* **Records to use**
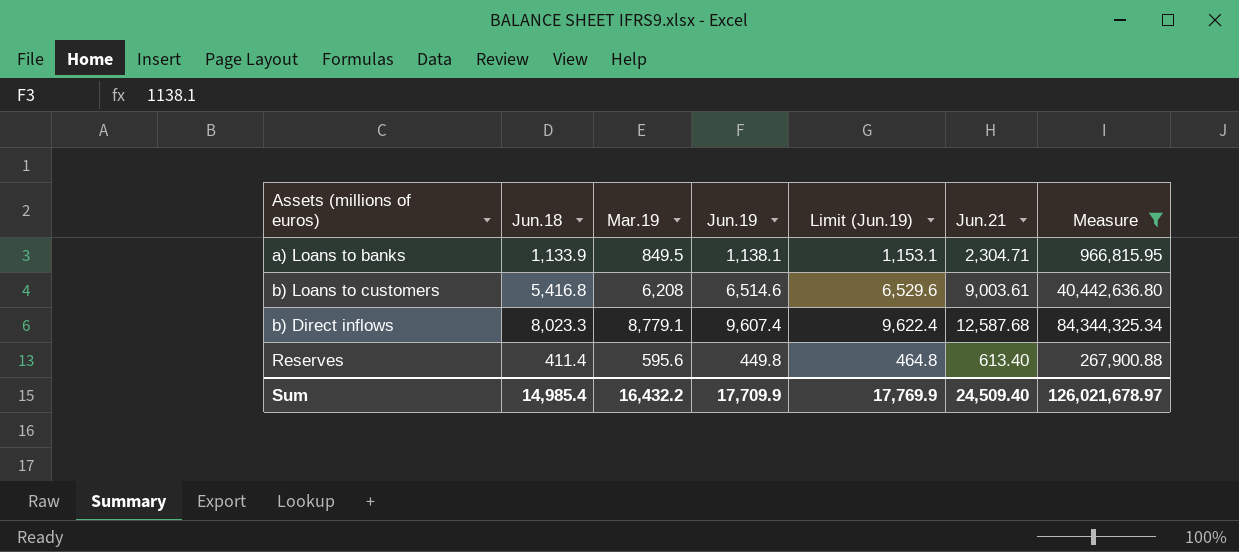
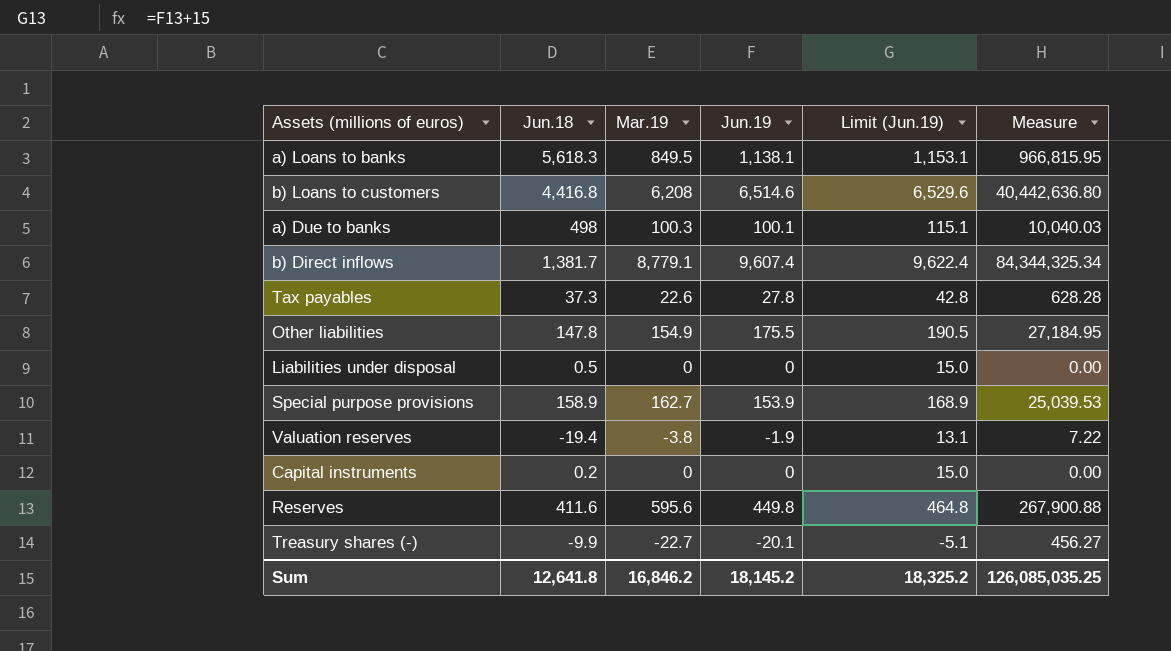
filter: Measure >= 267,900.88 -> none
column Jun.21 | position: 6 -> none
a) Loans to banks | Jun.18: 1,133.9 -> 5,618.3
b) Loans to customers | Jun.18: 5,416.8 -> 4,416.8
b) Direct inflows | Jun.18: 8,023.3 -> 1,381.7
Reserves | Jun.18: 411.4 -> 411.6
Sum | Jun.18: 14,985.4 -> 12,641.8
Sum | Mar.19: 16,432.2 -> 16,846.2
Sum | Jun.19: 17,709.9 -> 18,145.2
Sum | Limit (Jun.19): 17,769.9 -> 18,325.2
Sum | Measure: 126,021,678.97 -> 126,085,035.25

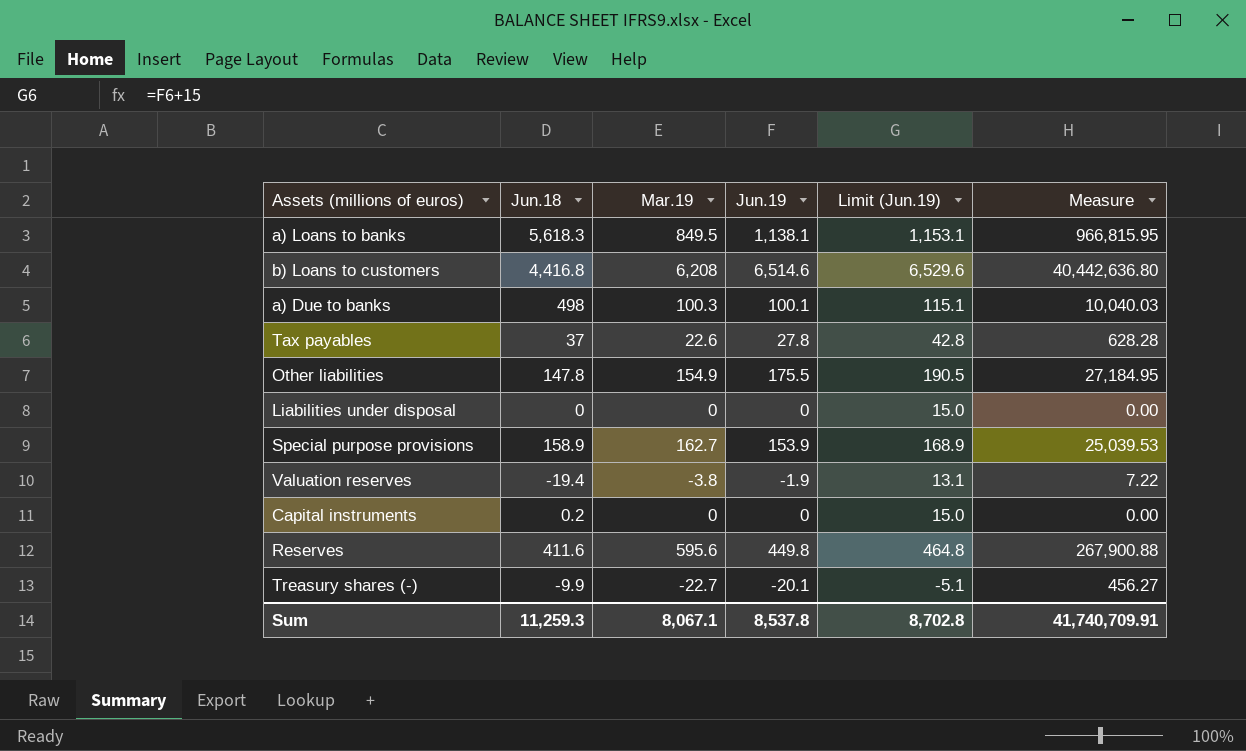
row b) Direct inflows: 1,381.7 | 8,779.1 | 9,607.4 | 9,622.4 | 84,344,325.34 -> none
Tax payables | Jun.18: 37.3 -> 37
Liabilities under disposal | Jun.18: 0.5 -> 0
Sum | Jun.18: 12,641.8 -> 11,259.3
Sum | Mar.19: 16,846.2 -> 8,067.1
Sum | Jun.19: 18,145.2 -> 8,537.8
Sum | Limit (Jun.19): 18,325.2 -> 8,702.8
Sum | Measure: 126,085,035.25 -> 41,740,709.91

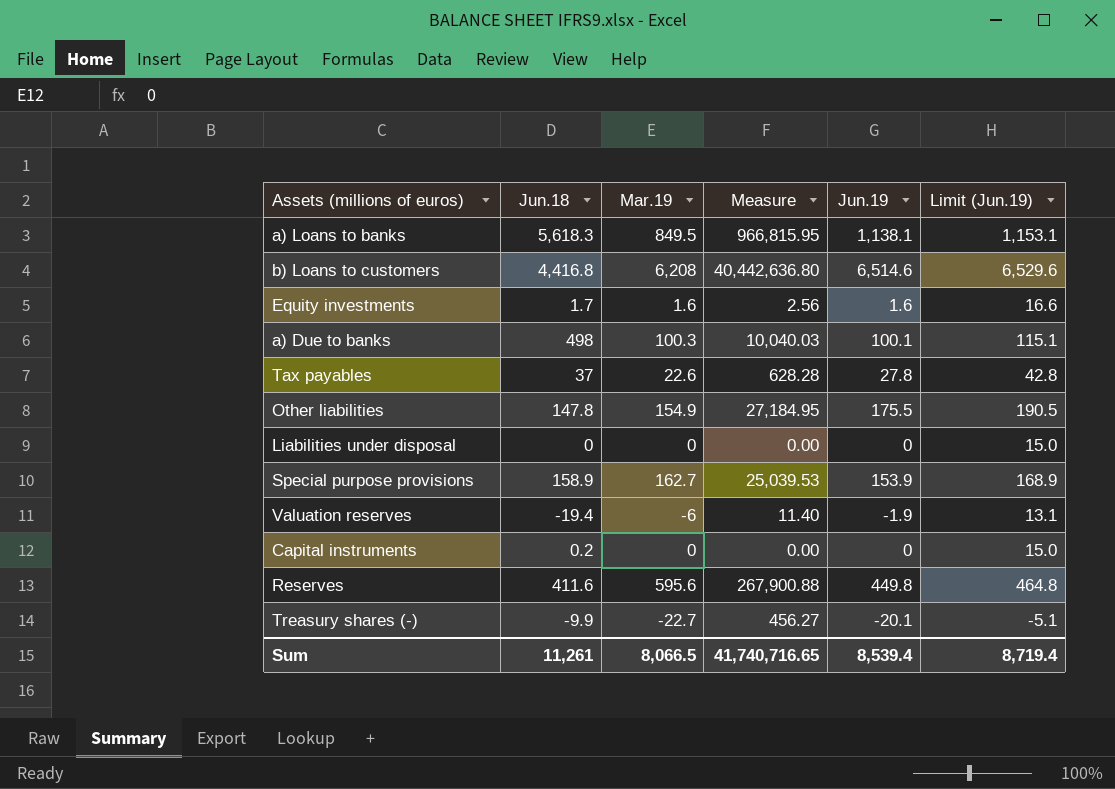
column Measure | position: 6 -> 4
row Equity investments: none -> 1.7 | 1.6 | 2.56 | 1.6 | 16.6
Valuation reserves | Mar.19: -3.8 -> -6
Valuation reserves | Measure: 7.22 -> 11.40
Sum | Jun.18: 11,259.3 -> 11,261
Sum | Mar.19: 8,067.1 -> 8,066.5
Sum | Measure: 41,740,709.91 -> 41,740,716.65
Sum | Jun.19: 8,537.8 -> 8,539.4
Sum | Limit (Jun.19): 8,702.8 -> 8,719.4

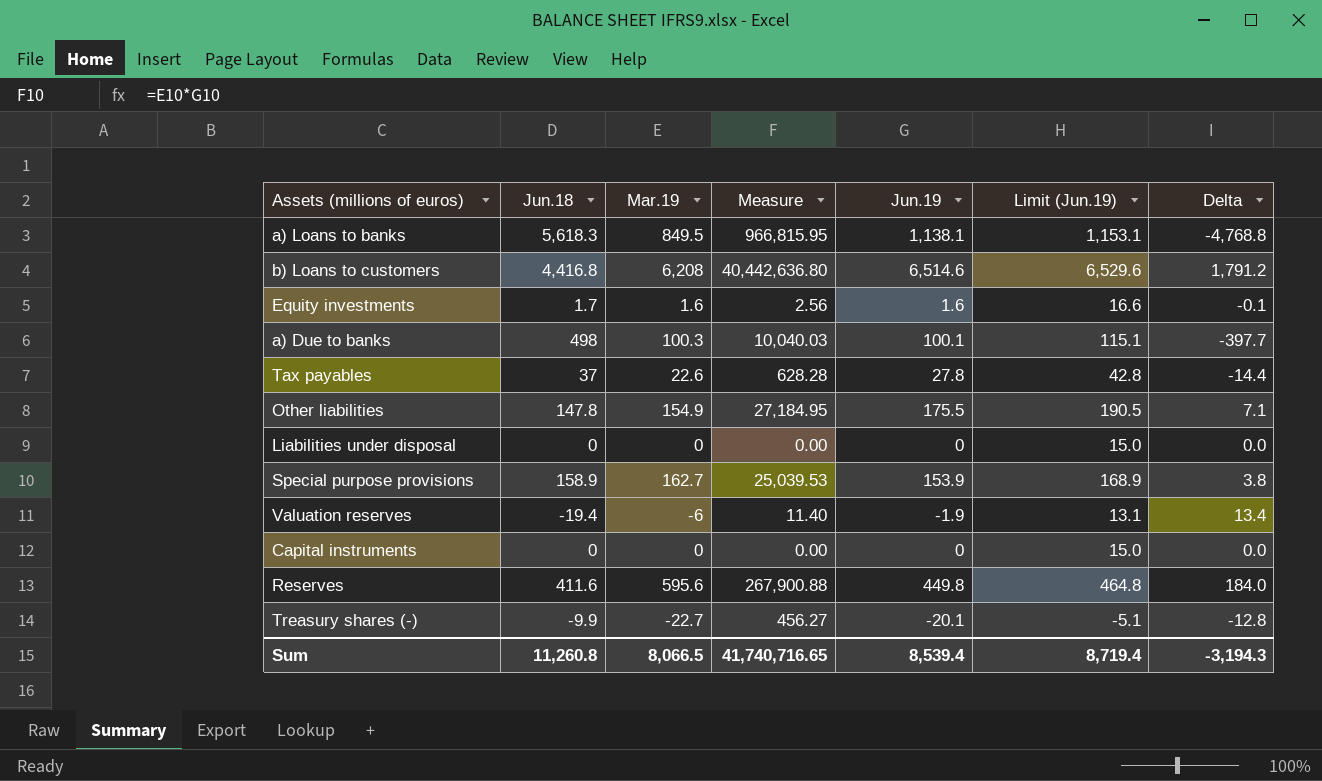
column Delta | formula: none -> [Mar.19] - [Jun.18]
Capital instruments | Jun.18: 0.2 -> 0
Sum | Jun.18: 11,261 -> 11,260.8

* **Exercise objective**
Scan the material and collect every line that contains "Measure".

* **Solution to the problem**
filter: Measure >= 267,900.88 -> none
Sum | Measure: 126,021,678.97 -> 126,085,035.25
Sum | Measure: 126,085,035.25 -> 41,740,709.91
column Measure | position: 6 -> 4
Valuation reserves | Measure: 7.22 -> 11.40
Sum | Measure: 41,740,709.91 -> 41,740,716.65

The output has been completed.